EXERCISE DIRECTIONS: Could the data below be retyped exactly, without its pictures?

Web page edit records:
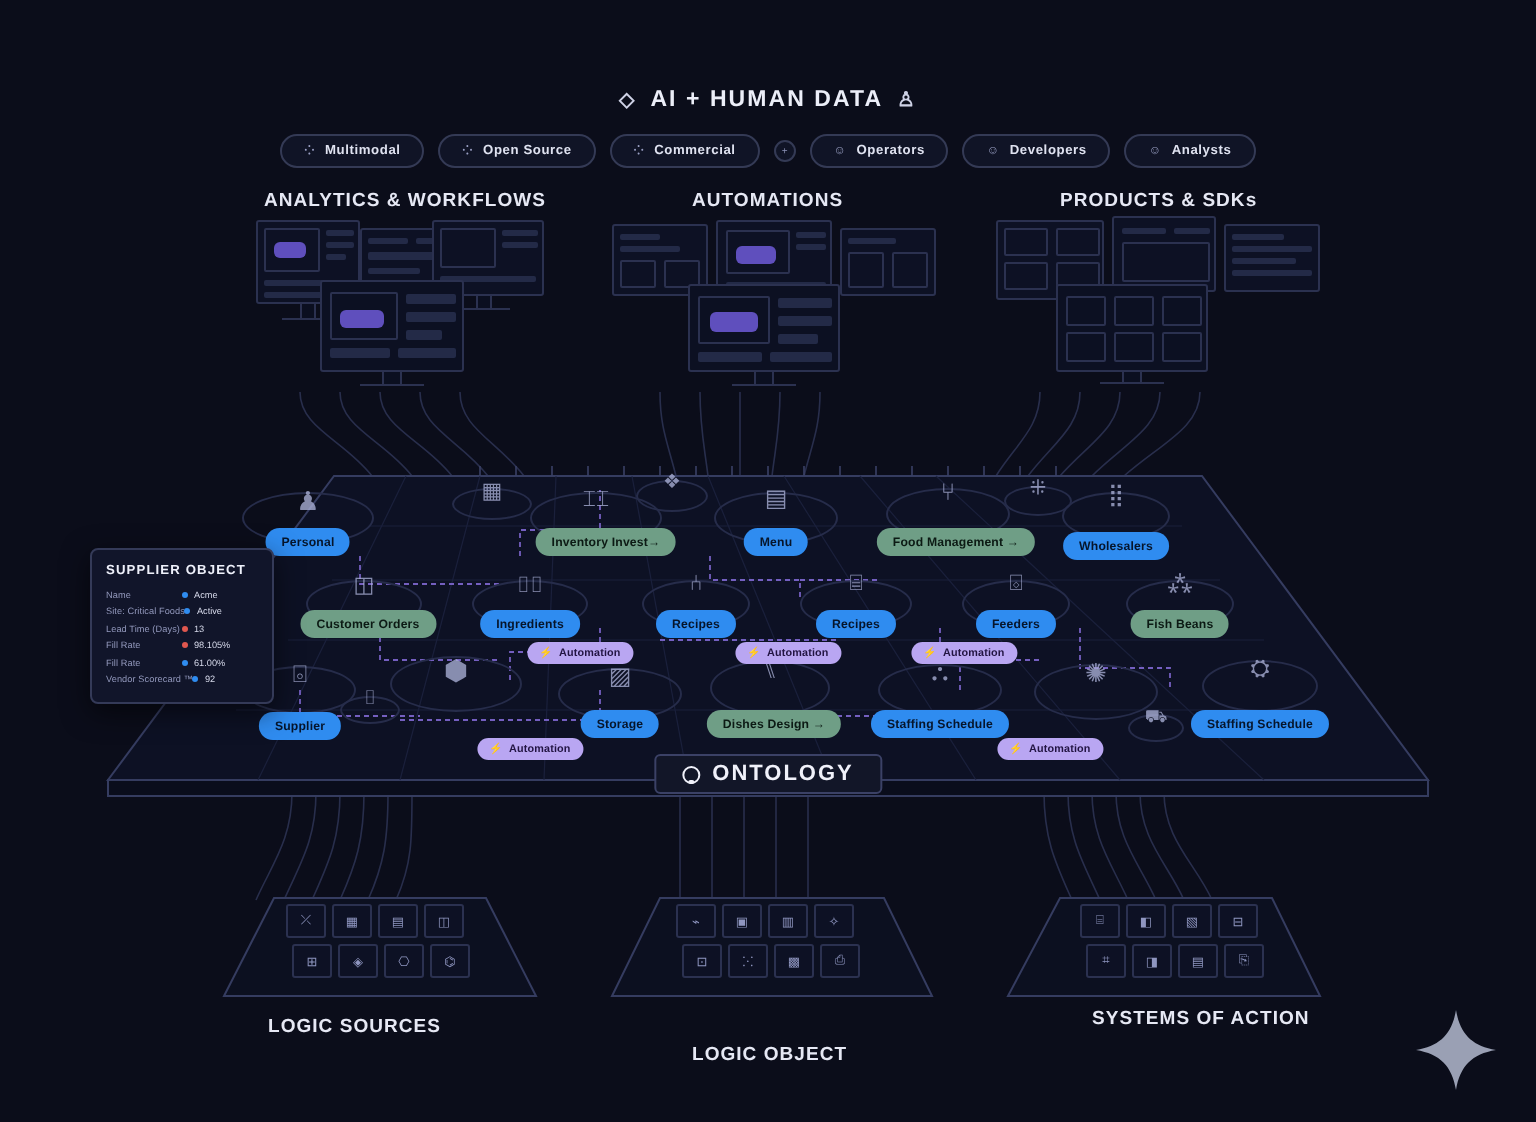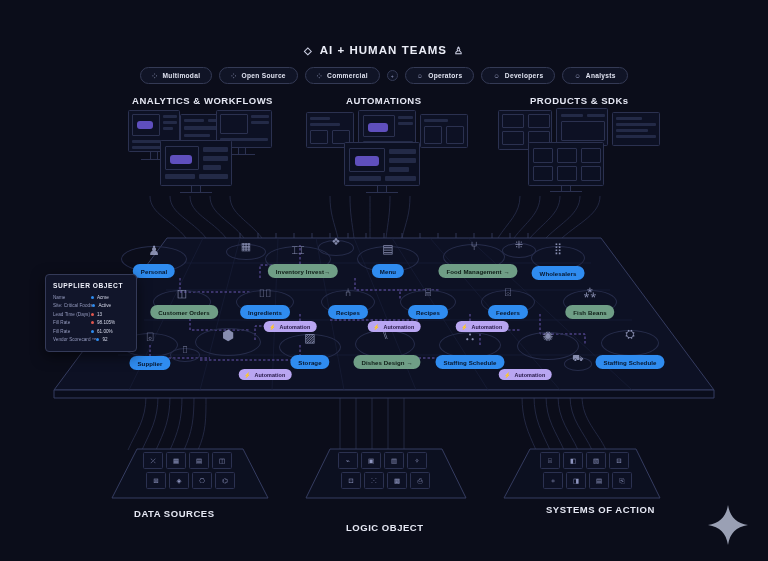--- a/index.html
+++ b/index.html
@@ -144,21 +144,21 @@
   
   #sparkle { position: absolute; right: 18px; bottom: 14px; width: 44px; height: 44px; }
 </style>
 </head>
 <body>
 
 <div id="stage">
 
   <div class="hdr-title">
     <span class="gl">◇</span>
-    <span>AI + HUMAN TEAMS</span>
+    <span>AI + HUMAN DATA</span>
     <span class="gl">♙</span>
   </div>
 
   <div class="pills">
     <div class="pill">
       <span class="pico">⁘</span>
       <span>Multimodal</span>
     </div>
     <div class="pill">
       <span class="pico">⁘</span>
@@ -574,20 +574,24 @@
     </div>
     <div class="srow">
       <span class="skey">Vendor Scorecard ™</span>
       <span class="sval">
           <i class="dot" style="background:#2f8cf0"></i>
           <span>92</span>
         </span>
     </div>
   </div>
 
+  <div id="ontology">
+    <span class="oico"></span>
+    <span>ONTOLOGY</span>
+  </div>
 
   <svg class="wires" width="768" height="561">
     <path d="M137 449 L243 449 L268 498 L112 498 Z" fill="#0c1020" stroke="#353c60" stroke-width="1"></path>
     <path d="M330 449 L442 449 L466 498 L306 498 Z" fill="#0c1020" stroke="#353c60" stroke-width="1"></path>
     <path d="M530 449 L636 449 L660 498 L504 498 Z" fill="#0c1020" stroke="#353c60" stroke-width="1"></path>
   </svg>
 
   <div class="tray" style="left:143px; top:452px; width:110px; height:42px;">
     <div class="tile" style="left:0px;  top:0px;  width:20px; height:17px;">⤫</div>
     <div class="tile" style="left:23px; top:0px;  width:20px; height:17px;">▦</div>
@@ -614,21 +618,21 @@
     <div class="tile" style="left:0px;  top:0px;  width:20px; height:17px;">⌸</div>
     <div class="tile" style="left:23px; top:0px;  width:20px; height:17px;">◧</div>
     <div class="tile" style="left:46px; top:0px;  width:20px; height:17px;">▧</div>
     <div class="tile" style="left:69px; top:0px;  width:20px; height:17px;">⊟</div>
     <div class="tile" style="left:3px;  top:20px; width:20px; height:17px;">⌗</div>
     <div class="tile" style="left:26px; top:20px; width:20px; height:17px;">◨</div>
     <div class="tile" style="left:49px; top:20px; width:20px; height:17px;">▤</div>
     <div class="tile" style="left:72px; top:20px; width:20px; height:17px;">⎘</div>
   </div>
 
-  <div class="cap" style="left:134px; top:508px;">DATA SOURCES</div>
+  <div class="cap" style="left:134px; top:508px;">LOGIC SOURCES</div>
   <div class="cap" style="left:346px; top:522px;">LOGIC OBJECT</div>
   <div class="cap" style="left:546px; top:504px;">SYSTEMS OF ACTION</div>
 
   <svg id="sparkle" viewBox="0 0 44 44">
     <path d="M22 2 C24 14, 30 20, 42 22 C30 24, 24 30, 22 42 C20 30, 14 24, 2 22 C14 20, 20 14, 22 2 Z" fill="#9aa0b4"></path>
   </svg>
 
 </div>
 
 </body></html>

SOLUTION TO THIS TASK:
--- a/index.html
+++ b/index.html
@@ -144,21 +144,21 @@
   
   #sparkle { position: absolute; right: 18px; bottom: 14px; width: 44px; height: 44px; }
 </style>
 </head>
 <body>
 
 <div id="stage">
 
   <div class="hdr-title">
     <span class="gl">◇</span>
-    <span>AI + HUMAN TEAMS</span>
+    <span>AI + HUMAN DATA</span>
     <span class="gl">♙</span>
   </div>
 
   <div class="pills">
     <div class="pill">
       <span class="pico">⁘</span>
       <span>Multimodal</span>
     </div>
     <div class="pill">
       <span class="pico">⁘</span>
@@ -574,20 +574,24 @@
     </div>
     <div class="srow">
       <span class="skey">Vendor Scorecard ™</span>
       <span class="sval">
           <i class="dot" style="background:#2f8cf0"></i>
           <span>92</span>
         </span>
     </div>
   </div>
 
+  <div id="ontology">
+    <span class="oico"></span>
+    <span>ONTOLOGY</span>
+  </div>
 
   <svg class="wires" width="768" height="561">
     <path d="M137 449 L243 449 L268 498 L112 498 Z" fill="#0c1020" stroke="#353c60" stroke-width="1"></path>
     <path d="M330 449 L442 449 L466 498 L306 498 Z" fill="#0c1020" stroke="#353c60" stroke-width="1"></path>
     <path d="M530 449 L636 449 L660 498 L504 498 Z" fill="#0c1020" stroke="#353c60" stroke-width="1"></path>
   </svg>
 
   <div class="tray" style="left:143px; top:452px; width:110px; height:42px;">
     <div class="tile" style="left:0px;  top:0px;  width:20px; height:17px;">⤫</div>
     <div class="tile" style="left:23px; top:0px;  width:20px; height:17px;">▦</div>
@@ -614,21 +618,21 @@
     <div class="tile" style="left:0px;  top:0px;  width:20px; height:17px;">⌸</div>
     <div class="tile" style="left:23px; top:0px;  width:20px; height:17px;">◧</div>
     <div class="tile" style="left:46px; top:0px;  width:20px; height:17px;">▧</div>
     <div class="tile" style="left:69px; top:0px;  width:20px; height:17px;">⊟</div>
     <div class="tile" style="left:3px;  top:20px; width:20px; height:17px;">⌗</div>
     <div class="tile" style="left:26px; top:20px; width:20px; height:17px;">◨</div>
     <div class="tile" style="left:49px; top:20px; width:20px; height:17px;">▤</div>
     <div class="tile" style="left:72px; top:20px; width:20px; height:17px;">⎘</div>
   </div>
 
-  <div class="cap" style="left:134px; top:508px;">DATA SOURCES</div>
+  <div class="cap" style="left:134px; top:508px;">LOGIC SOURCES</div>
   <div class="cap" style="left:346px; top:522px;">LOGIC OBJECT</div>
   <div class="cap" style="left:546px; top:504px;">SYSTEMS OF ACTION</div>
 
   <svg id="sparkle" viewBox="0 0 44 44">
     <path d="M22 2 C24 14, 30 20, 42 22 C30 24, 24 30, 22 42 C20 30, 14 24, 2 22 C14 20, 20 14, 22 2 Z" fill="#9aa0b4"></path>
   </svg>
 
 </div>
 
 </body></html>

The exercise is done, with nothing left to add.